=== REQUIRED ACTION ===
Write out exactly the lines from the start of the entries through the one that contains "[94,896,228,912] Cultivate Corruption", including both.

EXTRACTED MATERIAL START

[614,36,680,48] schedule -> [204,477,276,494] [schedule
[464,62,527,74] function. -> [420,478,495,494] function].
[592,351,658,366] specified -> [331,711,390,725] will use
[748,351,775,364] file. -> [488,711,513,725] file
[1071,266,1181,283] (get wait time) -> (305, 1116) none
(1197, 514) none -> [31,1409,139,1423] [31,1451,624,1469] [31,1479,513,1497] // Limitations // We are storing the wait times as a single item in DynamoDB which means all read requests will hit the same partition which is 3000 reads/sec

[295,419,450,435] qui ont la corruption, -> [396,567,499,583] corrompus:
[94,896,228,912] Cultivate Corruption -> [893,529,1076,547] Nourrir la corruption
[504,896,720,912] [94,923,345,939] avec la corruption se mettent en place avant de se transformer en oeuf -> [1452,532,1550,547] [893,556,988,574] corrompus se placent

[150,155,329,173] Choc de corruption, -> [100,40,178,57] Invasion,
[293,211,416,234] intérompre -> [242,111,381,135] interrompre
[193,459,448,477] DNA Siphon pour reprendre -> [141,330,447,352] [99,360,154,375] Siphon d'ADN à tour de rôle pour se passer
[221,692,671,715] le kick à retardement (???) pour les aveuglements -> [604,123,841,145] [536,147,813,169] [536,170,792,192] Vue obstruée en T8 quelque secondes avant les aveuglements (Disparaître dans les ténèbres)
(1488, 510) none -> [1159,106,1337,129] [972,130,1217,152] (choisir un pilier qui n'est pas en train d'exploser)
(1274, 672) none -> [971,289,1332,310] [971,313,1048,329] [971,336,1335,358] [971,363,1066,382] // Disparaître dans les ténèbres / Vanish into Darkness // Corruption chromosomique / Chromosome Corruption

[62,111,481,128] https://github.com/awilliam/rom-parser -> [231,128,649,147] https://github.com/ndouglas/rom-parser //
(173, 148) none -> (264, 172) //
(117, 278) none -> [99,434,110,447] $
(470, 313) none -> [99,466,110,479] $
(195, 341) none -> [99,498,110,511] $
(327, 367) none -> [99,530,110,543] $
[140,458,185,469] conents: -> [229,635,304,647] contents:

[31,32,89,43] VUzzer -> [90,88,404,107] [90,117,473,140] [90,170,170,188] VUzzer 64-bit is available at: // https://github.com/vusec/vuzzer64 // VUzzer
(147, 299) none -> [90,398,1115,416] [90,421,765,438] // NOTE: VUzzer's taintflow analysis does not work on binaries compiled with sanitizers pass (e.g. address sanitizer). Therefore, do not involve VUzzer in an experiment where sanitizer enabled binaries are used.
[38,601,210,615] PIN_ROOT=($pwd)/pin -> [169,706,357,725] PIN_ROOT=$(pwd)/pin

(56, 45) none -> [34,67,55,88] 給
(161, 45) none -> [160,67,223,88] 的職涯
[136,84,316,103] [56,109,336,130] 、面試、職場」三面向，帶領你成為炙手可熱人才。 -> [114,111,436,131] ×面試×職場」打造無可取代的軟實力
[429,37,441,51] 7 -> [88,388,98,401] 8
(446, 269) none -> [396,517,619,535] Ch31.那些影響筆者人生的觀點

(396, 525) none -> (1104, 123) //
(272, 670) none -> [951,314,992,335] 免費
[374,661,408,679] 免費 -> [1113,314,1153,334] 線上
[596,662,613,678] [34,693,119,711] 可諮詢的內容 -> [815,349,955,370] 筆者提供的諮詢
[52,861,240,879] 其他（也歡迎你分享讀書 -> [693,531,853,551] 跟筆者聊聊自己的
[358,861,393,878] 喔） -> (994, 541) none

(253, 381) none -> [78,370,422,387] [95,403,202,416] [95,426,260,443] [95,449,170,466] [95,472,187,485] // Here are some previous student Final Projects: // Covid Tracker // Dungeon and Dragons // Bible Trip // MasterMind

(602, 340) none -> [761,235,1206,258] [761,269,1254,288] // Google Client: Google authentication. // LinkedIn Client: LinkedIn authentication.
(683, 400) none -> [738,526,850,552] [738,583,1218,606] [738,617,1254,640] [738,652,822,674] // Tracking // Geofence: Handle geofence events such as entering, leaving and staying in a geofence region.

EXTRACTED MATERIAL END

=== TASK RESULT ===
[614,36,680,48] schedule -> [204,477,276,494] [schedule
[464,62,527,74] function. -> [420,478,495,494] function].
[592,351,658,366] specified -> [331,711,390,725] will use
[748,351,775,364] file. -> [488,711,513,725] file
[1071,266,1181,283] (get wait time) -> (305, 1116) none
(1197, 514) none -> [31,1409,139,1423] [31,1451,624,1469] [31,1479,513,1497] // Limitations // We are storing the wait times as a single item in DynamoDB which means all read requests will hit the same partition which is 3000 reads/sec

[295,419,450,435] qui ont la corruption, -> [396,567,499,583] corrompus:
[94,896,228,912] Cultivate Corruption -> [893,529,1076,547] Nourrir la corruption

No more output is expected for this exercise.